I retired last October. After forty years in a cardiovascular ICU, I left the profession I loved. I left, in part, because of the paperwork.
Contrary to initial predictions, the introduction of computer charting stole time from patient care. The computer became an altar of worship by which regulatory commissions evaluated bedside practice. Documenting care usurped the actual performance of it.
One day, less than five minutes into my shift, my patient, who had been in the hospital for months, asked for the bedpan. With the help of her husband, I positioned her on the pan. The effort sent her into acute respiratory distress. I called her doctor, and he rushed to the bedside.
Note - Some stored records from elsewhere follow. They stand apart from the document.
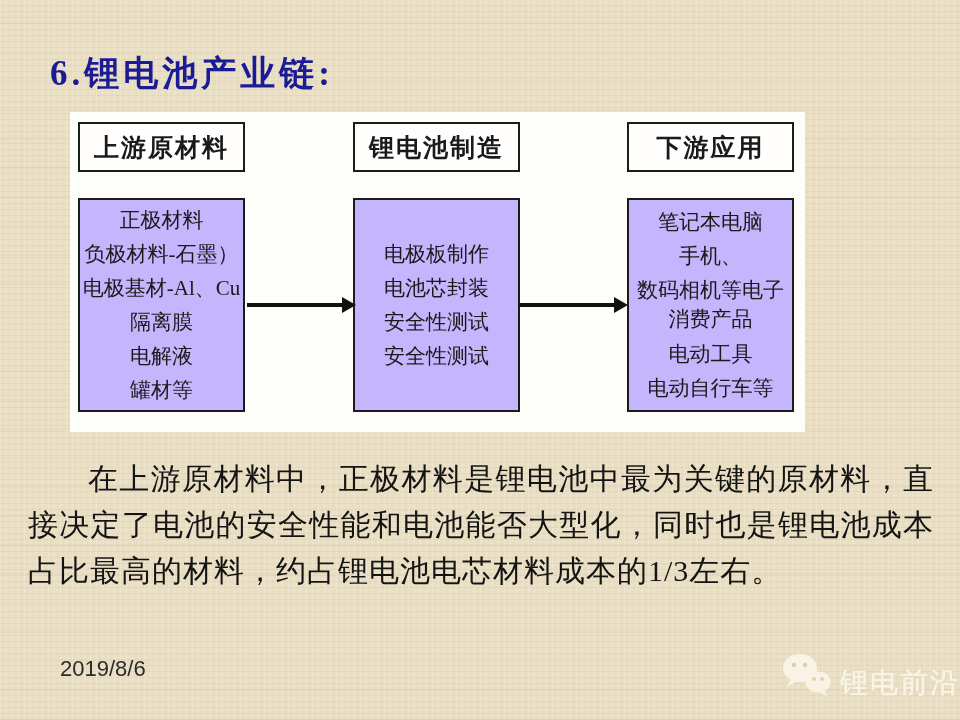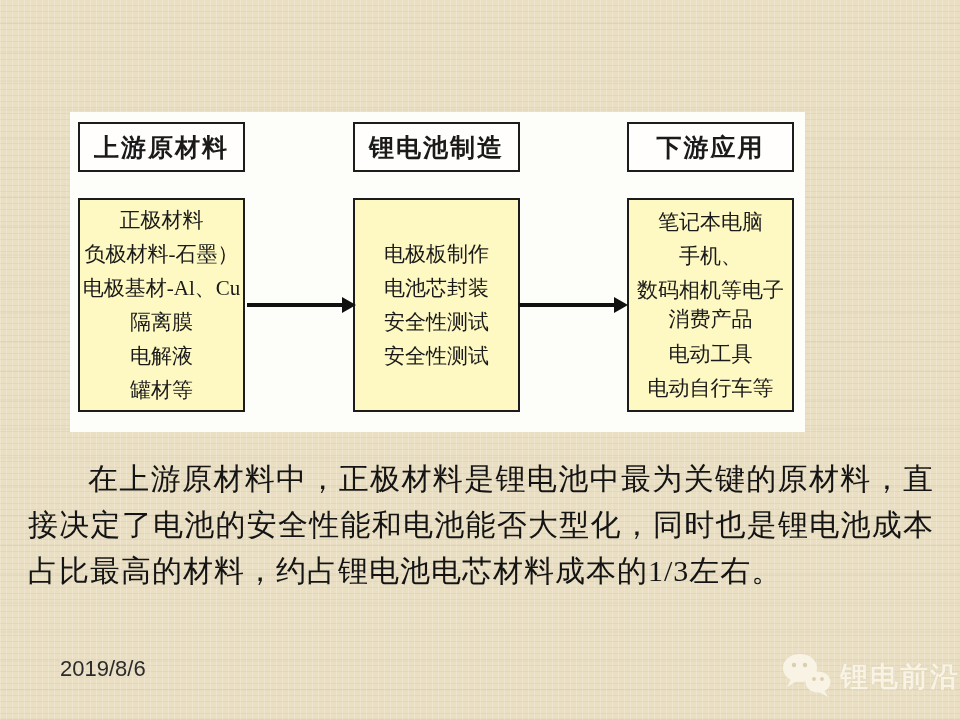--- a/index.html
+++ b/index.html
@@ -67,6 +67,7 @@
 
 <div class="slide">
 
+  <div class="title">6.锂电池产业链:</div>
 
   <div class="panel">
 

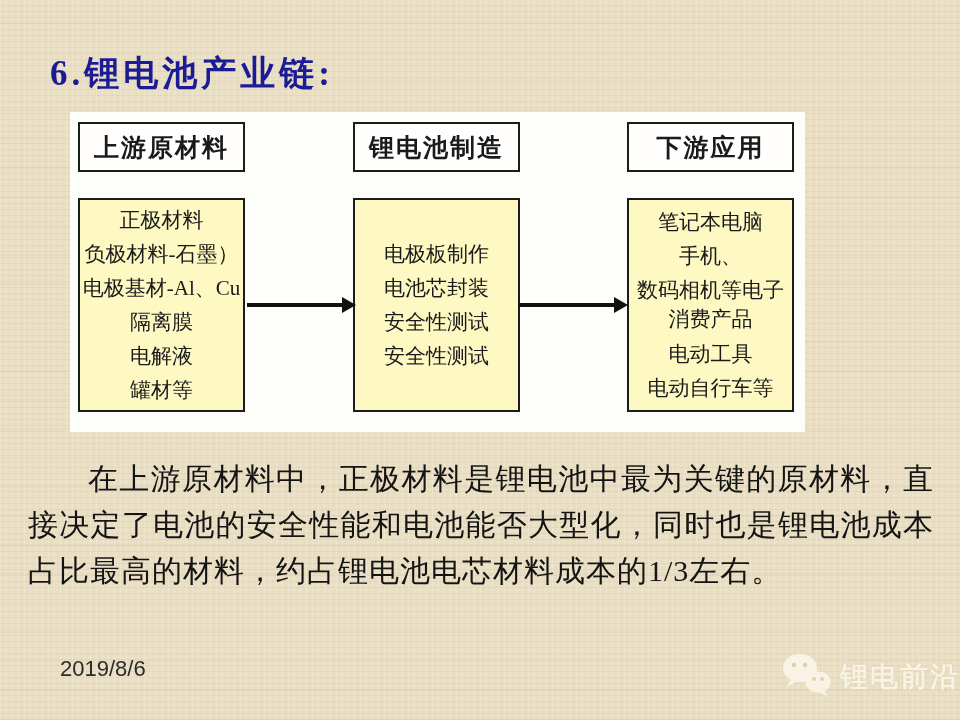--- a/index.html
+++ b/index.html
@@ -30,7 +30,7 @@
   }
   .content-box{
     position:absolute;left:0;top:86px;width:163px;height:210px;
-    border:2px solid #1c1c1c;background:#fef9c3;
+    border:2px solid #1c1c1c;background:#c4b5fd;
     display:flex;flex-direction:column;align-items:center;justify-content:center;
     font-size:21px;color:#1a1a1a;
   }

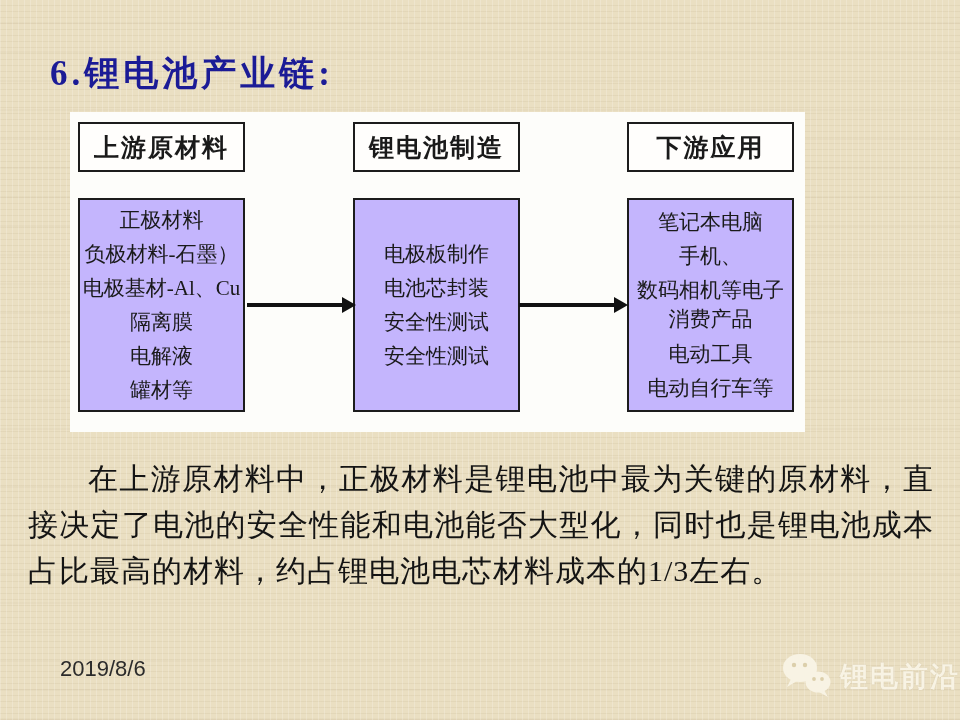--- a/index.html
+++ b/index.html
@@ -55,7 +55,7 @@
     font-family:Liberation Sans, sans-serif;
   }
   .watermark{
-    position:absolute;left:780px;top:652px;display:flex;align-items:center;
+    position:absolute;left:780px;top:652px;display:flex;align-items:flex-end;
   }
   .watermark .wm-text{
     font-size:28px;font-weight:bold;color:#f8f3e4;letter-spacing:2px;margin-left:6px;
For the next six hours, I did not leave my patient. Not for lunch. Not to go to the bathroom. During that time, we intubated, started multiple pressors to maintain blood pressure, inserted a central line and called a meeting to discuss the plan of care with the patient’s spouse. He decided to make his wife a DNR. All the MDs concurred. I charted an assessment, the events leading to the crisis, the acute interventions, medications, phone calls made, what was said, more interventions and I documented minute-by-minute vital signs. I entered and validated orders. When things finally stabilized, I actually got to leave the room.
As I left, a piece of paper taped to the door confronted me with rows and rows of boxes: boxes for my initials to show I performed hourly rounds on my patient. It was not a legal part of the chart, but a thing mandated by some bureaucrat. All anyone had to do was read my nurses’ notes, check the documented times I adjusted drips, and speak to the patient’s husband, who was present most of the the time, to know where I spent my workday.
Initialing those boxes at the end of that day diminished my work and demeaned my profession. It convinced me that the Golden Age of Nursing that I, and those my age enjoyed, was gone. And now, sadly, so am I.